*** DATA FOR THIS EXERCISE ***

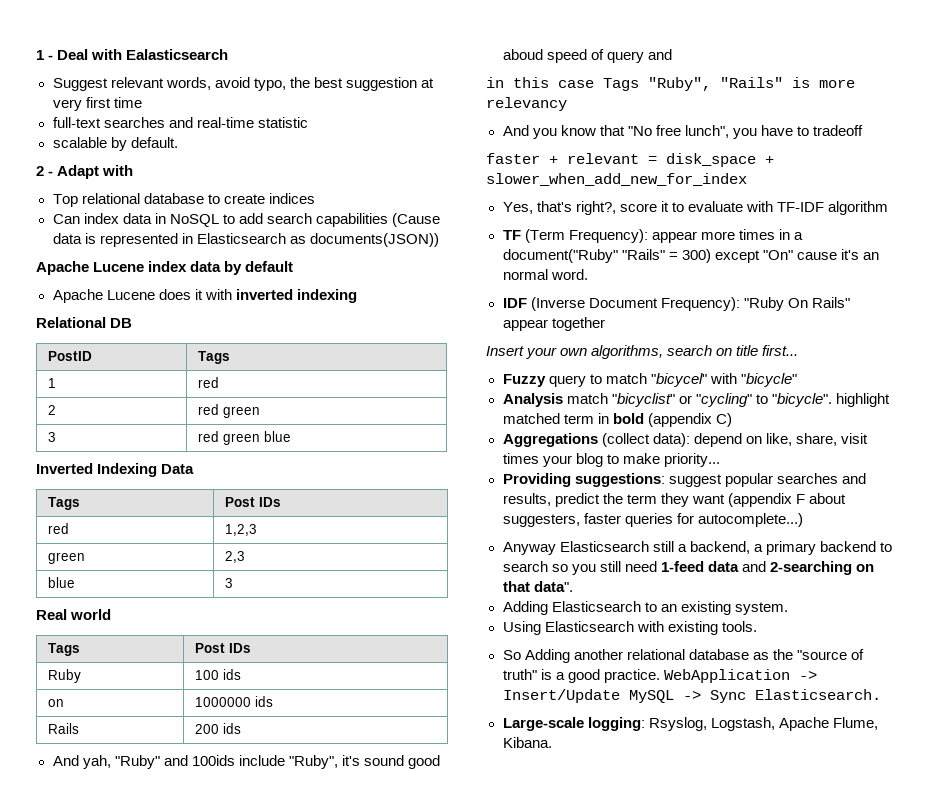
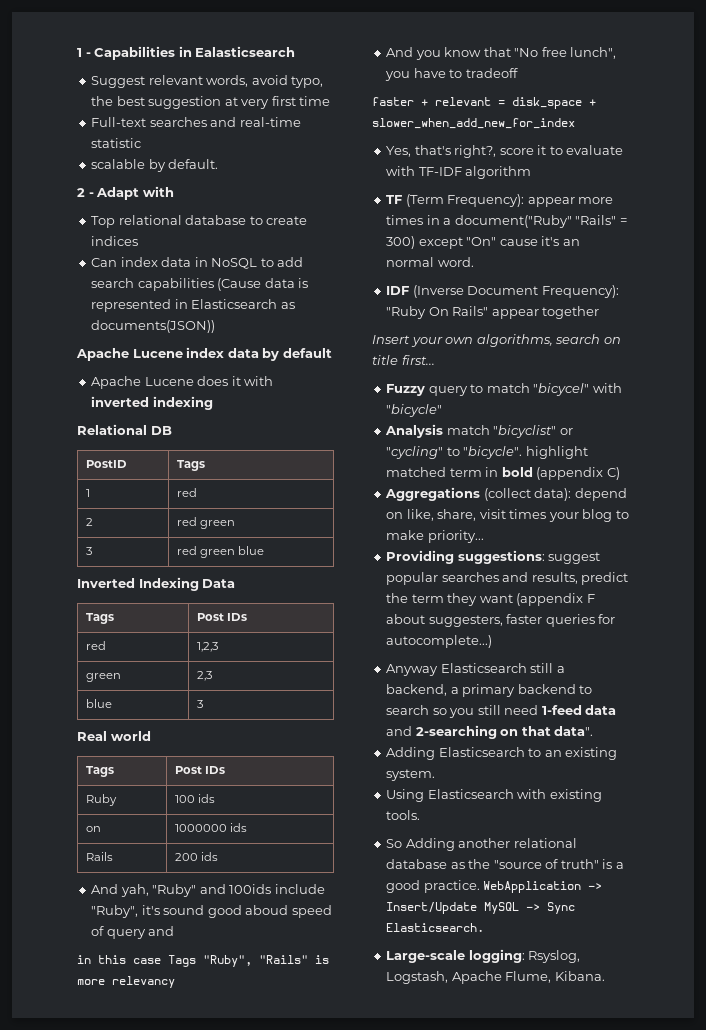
[57,49,123,60] Deal with -> [94,46,192,60] Capabilities in
[52,117,101,128] full-text -> [91,117,147,127] Full-text

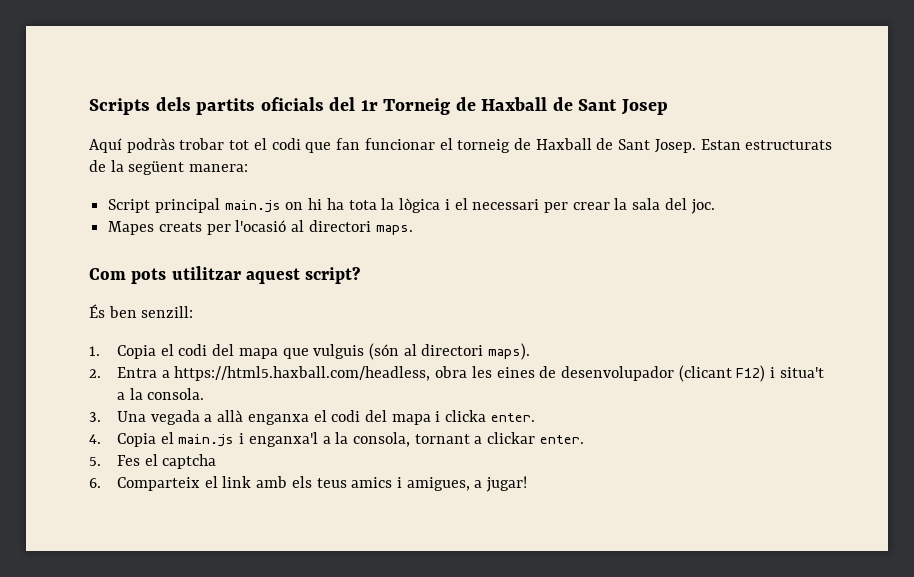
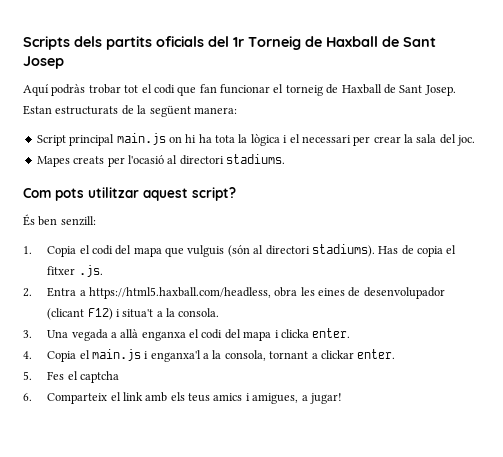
[375,225,413,235] maps. -> [226,154,285,164] stadiums.
[488,343,531,360] maps). -> [311,244,457,257] [47,265,103,277] stadiums). Has de copia el fitxer .js.

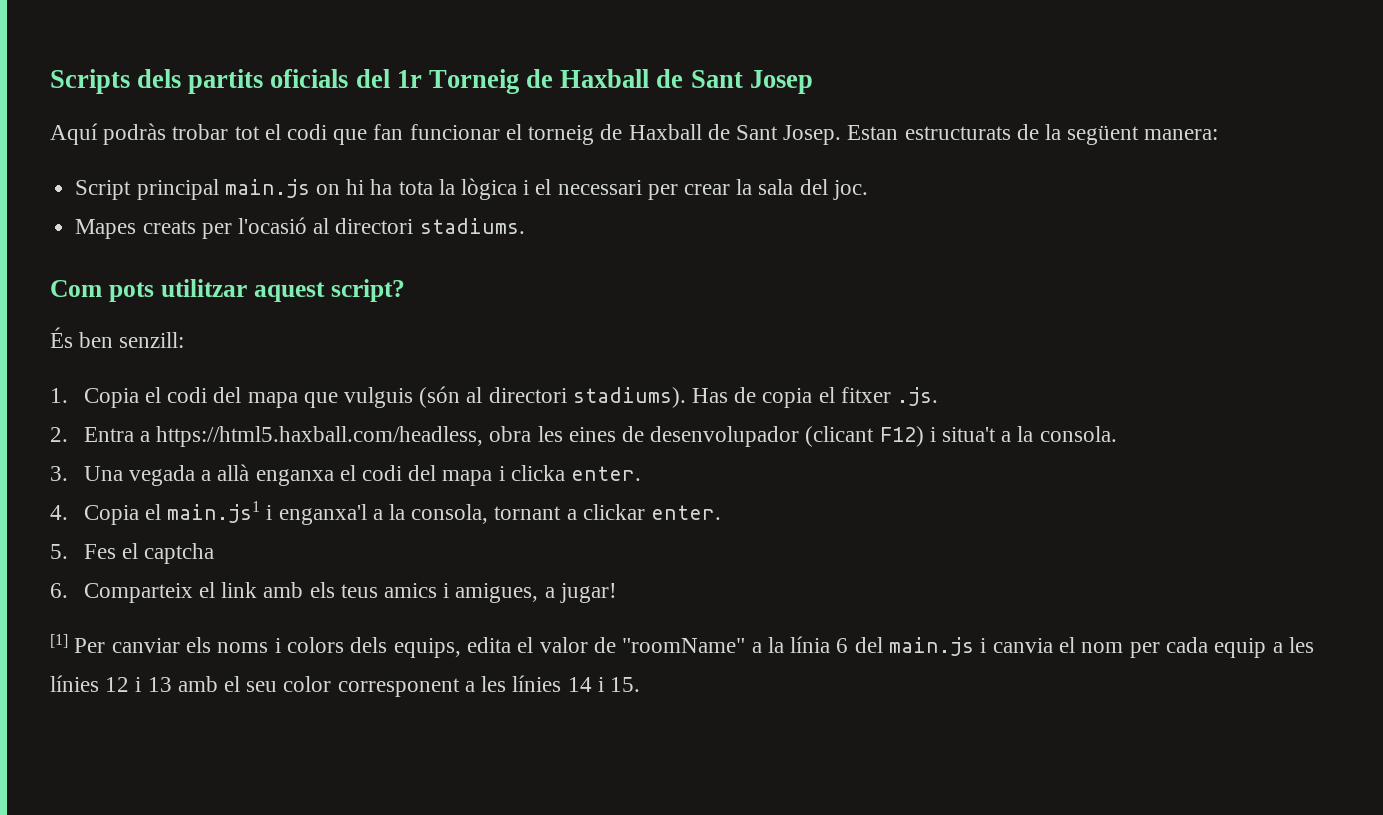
[91,349,141,361] main.js -> [167,501,261,523] main.js1
(342, 398) none -> [50,634,1315,658] [50,675,640,697] // [1] Per canviar els noms i colors dels equips, edita el valor de "roomName" a la línia 6 del main.js i canvia el nom per cada equip a les línies 12 i 13 amb el seu color corresponent a les línies 14 i 15.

*** End of DATA FOR THIS EXERCISE ***

:: WORK TO BE COMPLETED ::
With "main" as the search string, filter the records and return each line that has it.

:: YOUR RESPONSE ::
[91,349,141,361] main.js -> [167,501,261,523] main.js1
(342, 398) none -> [50,634,1315,658] [50,675,640,697] // [1] Per canviar els noms i colors dels equips, edita el valor de "roomName" a la línia 6 del main.js i canvia el nom per cada equip a les línies 12 i 13 amb el seu color corresponent a les línies 14 i 15.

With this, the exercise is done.